Brief Fact Summary. The Petitioners, Branzburg, Pappas and Caldwell, newspaper reporters (Petitioners), brought suit seeking a declaration that the freedom of the press extended to personal protection regarding sources and story information.
Synopsis of Rule of Law. This case stands for the proposition that a reporter is protected by the First Amendment of the United States Constitution (Constitution) insofar as they cannot be compelled to testify regarding their stories.
Issue. This case considers whether reporters are to be held to the same standards as other citizens, which would subject them to grand jury testimony.

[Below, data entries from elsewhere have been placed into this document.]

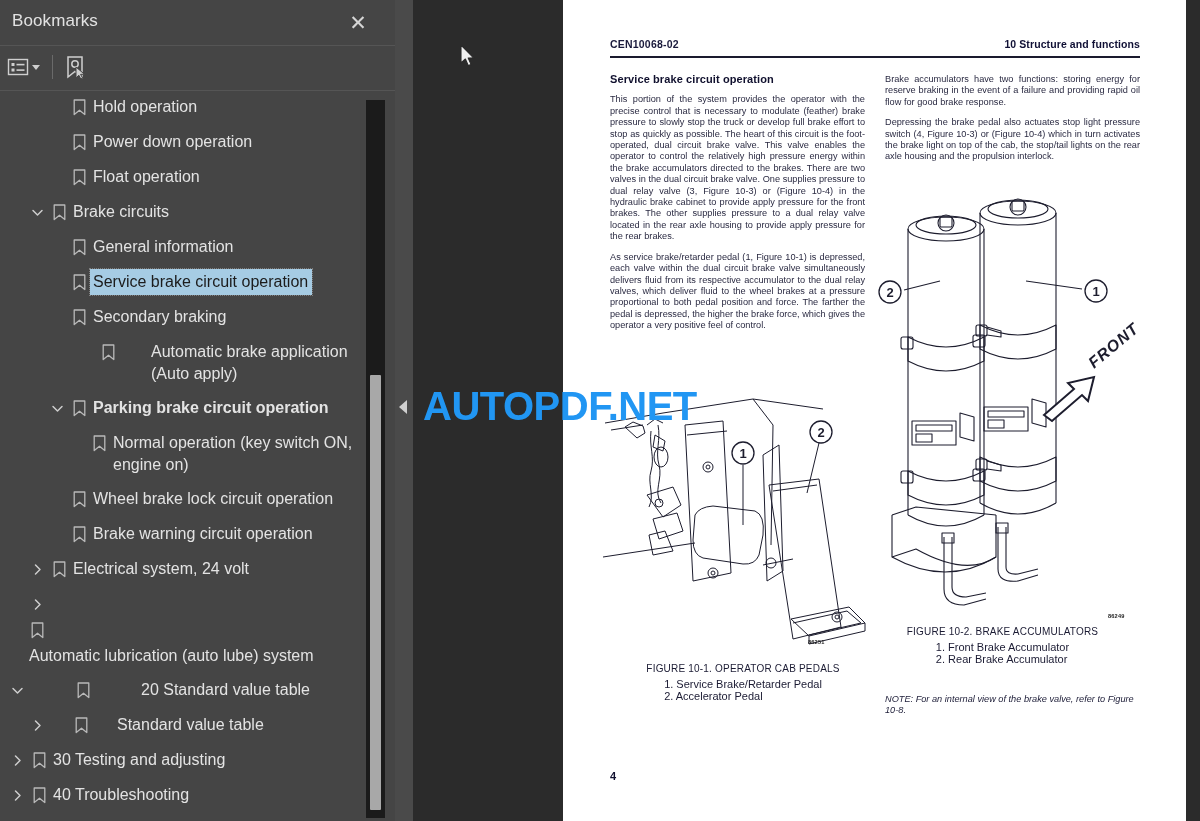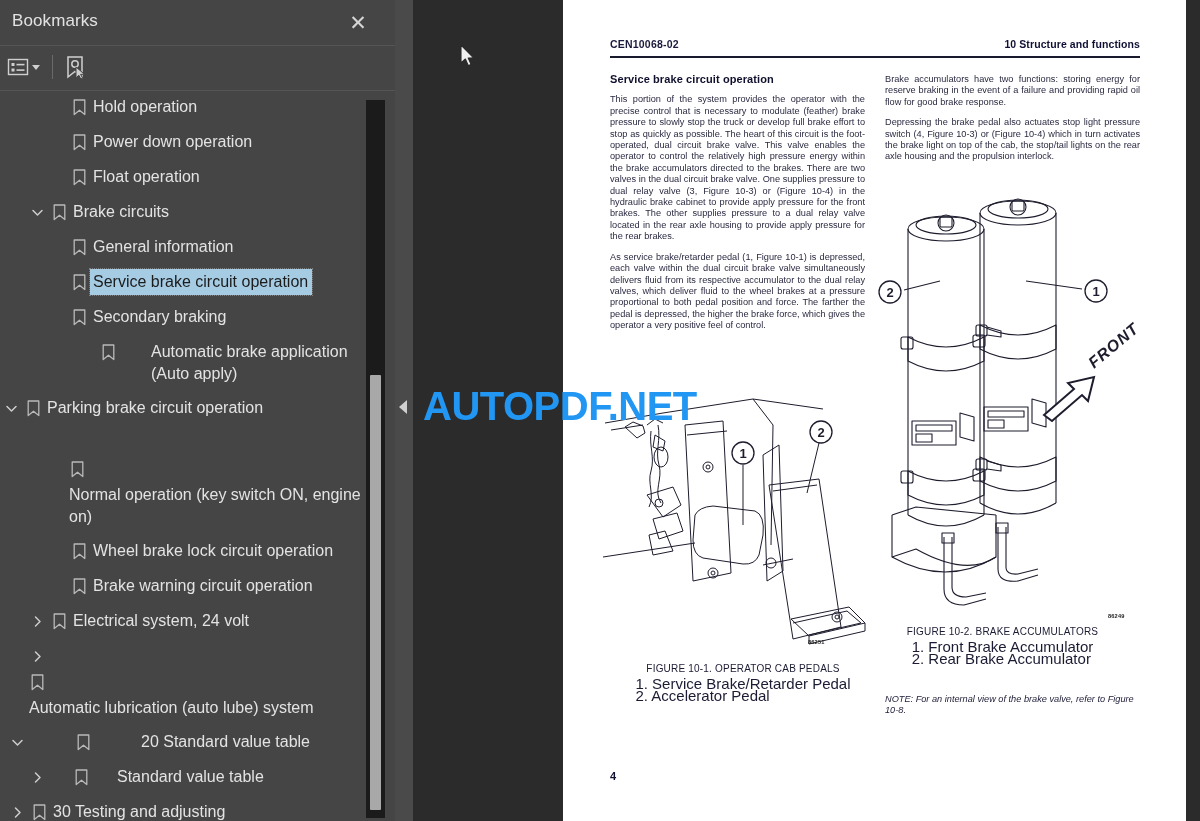--- a/index.html
+++ b/index.html
@@ -268,7 +268,7 @@
           </span>
           <span class="bm-label">Automatic brake application (Auto apply)</span>
         </div>
-        <div class="bm-row" style="">
+        <div class="bm-row" style="padding-left: 46px; font-weight: bold;">
           <span class="twisty">
             <svg width="13" height="13" viewBox="0 0 13 13">
               <path d="M2 4.5 L6.5 9 L11 4.5" fill="none" stroke="#cdcdcd" stroke-width="1.5" stroke-linecap="round" stroke-linejoin="round"></path>

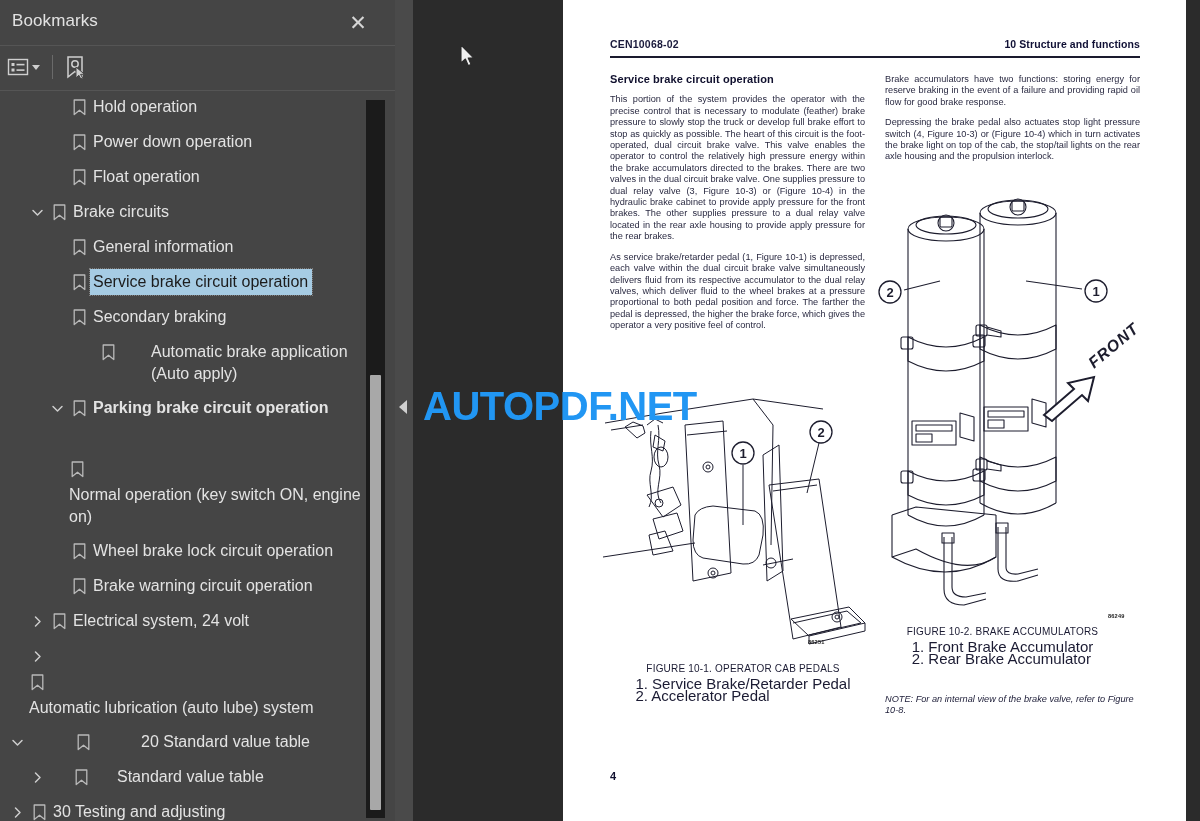--- a/index.html
+++ b/index.html
@@ -281,7 +281,7 @@
           </span>
           <span class="bm-label">Parking brake circuit operation</span>
         </div>
-        <div class="bm-row" style="padding-left: 66px; flex-direction: column;">
+        <div class="bm-row" style="padding-left: 66px;">
           <span class="twisty"></span>
           <span class="bmk-ico">
             <svg width="13" height="17" viewBox="0 0 13 17">

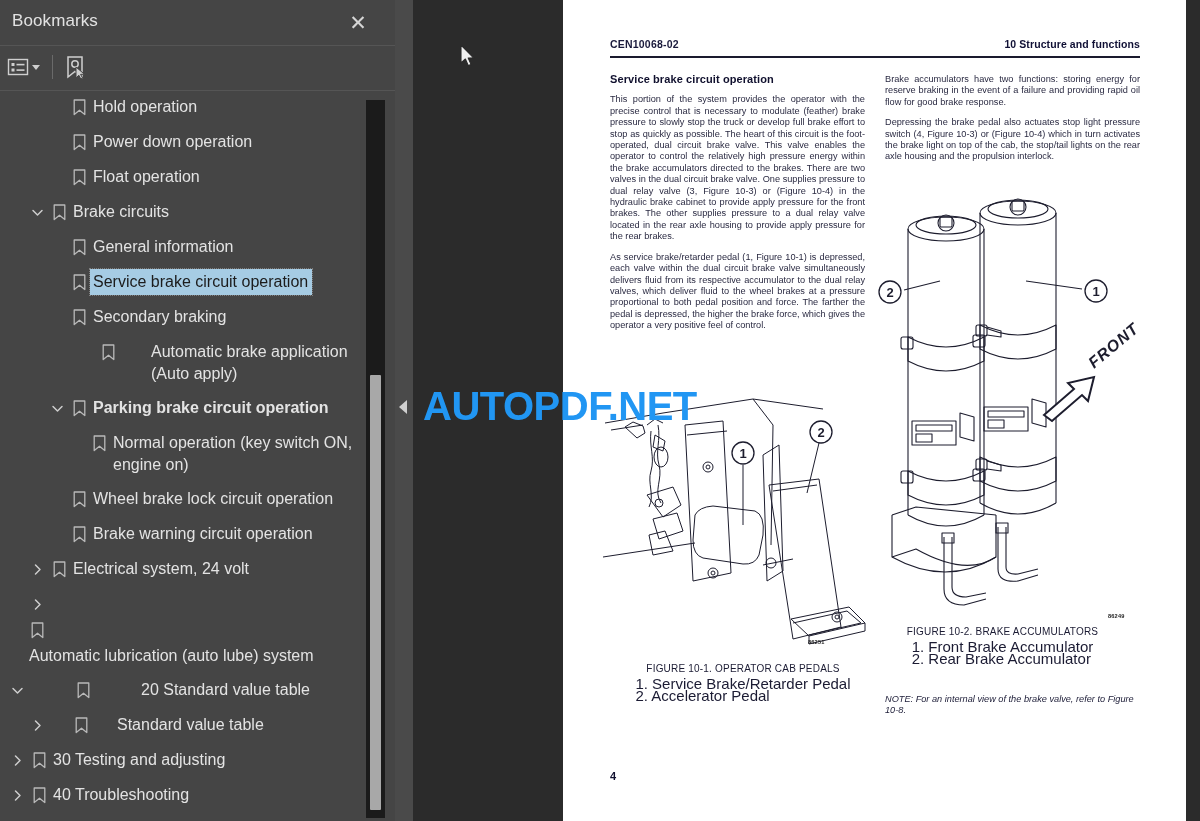--- a/index.html
+++ b/index.html
@@ -133,7 +133,7 @@
   }
   .fig-cap .title{letter-spacing:.2px;}
   .fig-items{
-    display:inline-block;text-align:left;margin-top:3px;font-size:15px;line-height:12px;
+    display:inline-block;text-align:left;margin-top:3px;font-size:11px;line-height:12px;
   }
   .fig-code{
     position:absolute;font-size:5.6px;font-weight:bold;color:#222;letter-spacing:.2px;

Held. The Supreme Court of the United States (Supreme Court) held that reporters are subject to grand jury investigations, but in limited circumstances can quash evidence and/or refuse to cooperate under their First Amendment freedom of the press, when their own safety or the identity of an informant would be compromised.
Dissent. Justice Potter Stewart (J. Stewart), in his dissent, held that the Supreme Court’s decision would serve to both suppress the press (for fear of being subject to grand juries) and to deter the administration of justice because reporters would be afforded procedural vehicles which would allow them to get around their duties to testify.
Concurrence. Justice Lewis Powell (J. Powell) concurred, agreeing that a newsman is not immune from testimony, but rather he is afforded protective, procedural vehicles stemming from his First Amendment constitutional rights as a reporter.
Discussion. There is no “newsman’s privilege” as it has been conceived. Reporters are subject to the same civic duties as are other citizens, but they may use the First Amendment of the Constitution as a shield to protect their sources when they could be compromised.